Good Friday: Jesus Was Crucified for God
Make no mistake, if Jesus is your Lord, Savior, and Treasure, he died for you. He bore your griefs (Isaiah 53:4). He carried your sorrows (Isaiah 53:4). He was pierced for your transgressions (Isaiah 53:5). He was crushed for your iniquities (Isaiah 53:5). By his wounds, you were healed (Isaiah 53:5). Your debt was nailed with him to the cross (Colossians 2:14). And he died because he loved you: “In this is love, not that we have loved God but that he loved usand sent his Son to be the propitiation for our sins” (1 John 4:10).
But he died for you to glorify the Father. He was “obedient to the point of death, even death on a cross” (Philippians 2:8). “It was the will of the Lord to crush him; he has put him to grief” (Isaiah 53:10). And because Jesus submitted himself to the Father’s will, the Father “has highly exalted him and bestowed on him the name that is above every name, so that at the name of Jesus every knee should bow, in heaven and on earth and under the earth, and every tongue confess that Jesus Christ is Lord, to the glory of God the Father” (Philippians 2:9–11).
Even when Jesus was exalted, on the other side of his crucifixion, above every other name, he was exalted for the glory of another — for the glory of the Father.
Easter Sunday: Jesus Was Raised for God
Jesus was betrayed to glorify the Father. He was crucified to the glory of God the Father. And when he rose — resurrecting our hope for forgiveness, life, and happiness — he rose for the glory of God. As Paul says, “He was manifested in the flesh, vindicated by the Spirit, seen by angels, proclaimed among the nations, believed on in the world, taken up in glory” (1 Timothy 3:16).

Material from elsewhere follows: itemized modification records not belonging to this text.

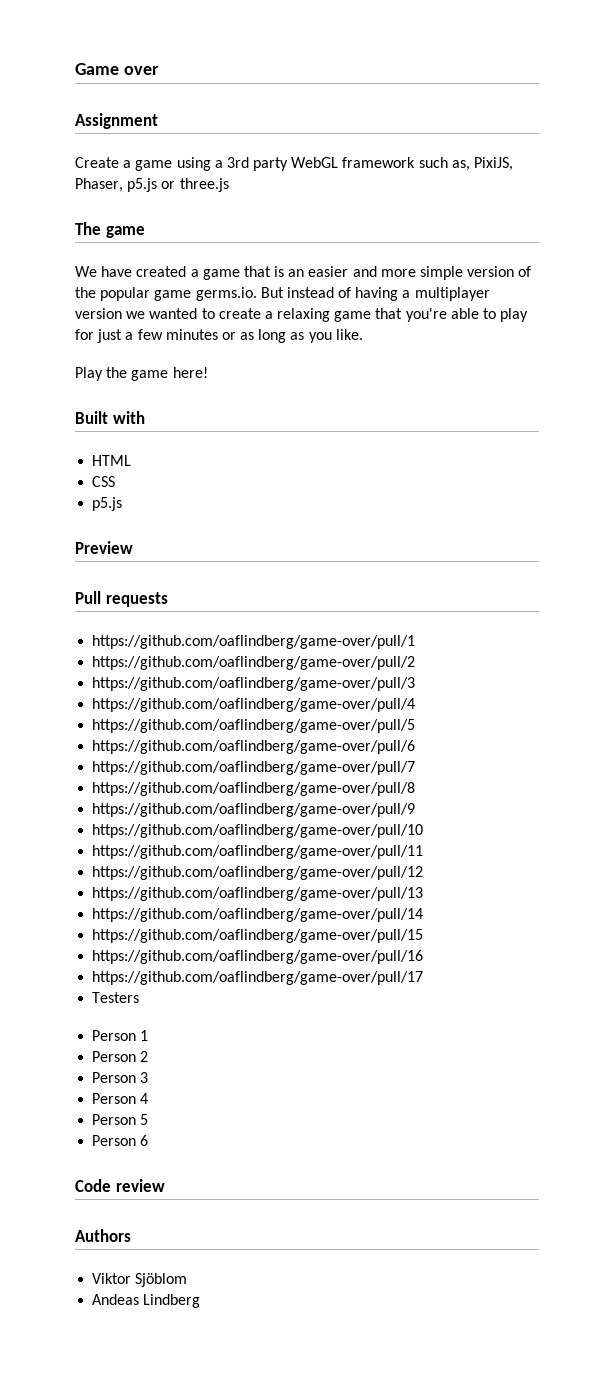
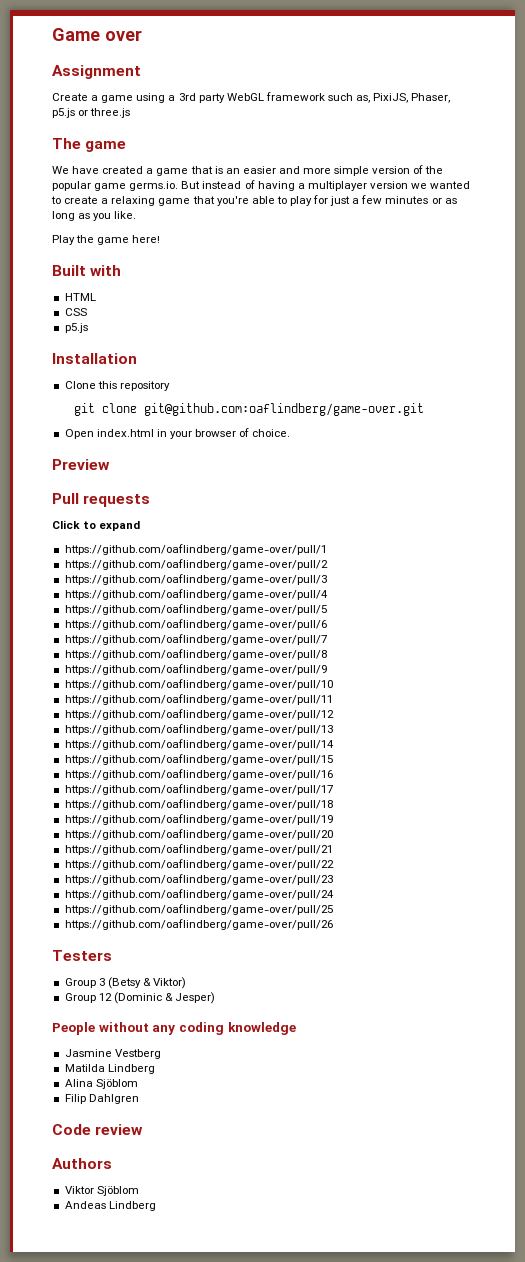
+ Installation
+ Clone this repository
+ git clone git@github.com:oaflindberg/game-over.git
+ Open index.html in your browser of choice.
+ Click to expand
+ https://github.com/oaflindberg/game-over/pull/18
+ https://github.com/oaflindberg/game-over/pull/19
+ https://github.com/oaflindberg/game-over/pull/20
+ https://github.com/oaflindberg/game-over/pull/21
+ https://github.com/oaflindberg/game-over/pull/22
+ https://github.com/oaflindberg/game-over/pull/23
+ https://github.com/oaflindberg/game-over/pull/24
+ https://github.com/oaflindberg/game-over/pull/25
+ https://github.com/oaflindberg/game-over/pull/26
  Testers
- Person 1
- Person 2
- Person 3
- Person 4
- Person 5
- Person 6
+ Group 3 (Betsy & Viktor)
+ Group 12 (Dominic & Jesper)
+ People without any coding knowledge
+ Jasmine Vestberg
+ Matilda Lindberg
+ Alina Sjöblom
+ Filip Dahlgren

Paul actually says, “Christ was raised from the dead by the glory of the Father” (Romans 6:4). The resurrection of Christ was so wrapped up in the glorification of the Father that Paul can say Christ was raised “through” or “by” glory. In the single greatest act of divine intervention — greater than building up mountains or carving out valleys on the earth, greater than placing the stars or forming galaxies, greater than creating man from the dust — the Father was revealing his glory by raising his Son. He raised “the radiance of the glory of God” from the grave into majesty (Hebrews 1:3; see also 1 Peter 1:21). Into glory, and for glory.
You Were Saved for God
That God’s glory is the highest purpose of Holy Week does not at all diminish the good news for you in Christ’s life, betrayal, crucifixion, and resurrection. Our flesh desperately wants to be the pearl of greatest price in the gospel story — the treasure hidden in a field for which God sold everything to have. Any unbelieving person could believe a gospel that made us feel like that — that made us look that glorious.
The love in that gospel, however, pales in comparison with the love of God in the true gospel. Instead of fawning over us and our worth, God draws us to himself in love — despite what we are worth because of our sin — to make us a shining forever picture of his worth. He tells the world about his glory through you. He does it through mountains and oceans, stars and galaxies, through heaven and hell, and he does it through you. And because of Christ, he glorifies himself in loving you, not damning you.
Christ was betrayed for the glory of God, because in being betrayed God was able to adopt sinful us as precious sons and daughters “to the praise of his glorious grace” (Ephesians 1:5–6). Christ was crucified for the glory of God, because in being crucified he was able to bring us to God (1 Peter 3:18). Christ was raised for the glory of God, because in being raised God made us alivewith him (Ephesians 2:5), and shows the world “the immeasurable riches of his grace in kindness toward us” (Ephesians 2:7).
God’s glory shines brightest in the story of his love for you — unexplainable mercy, sovereign grace, immeasurable kindness, unwavering faithfulness — all of it now working for you to say something breathtaking about him.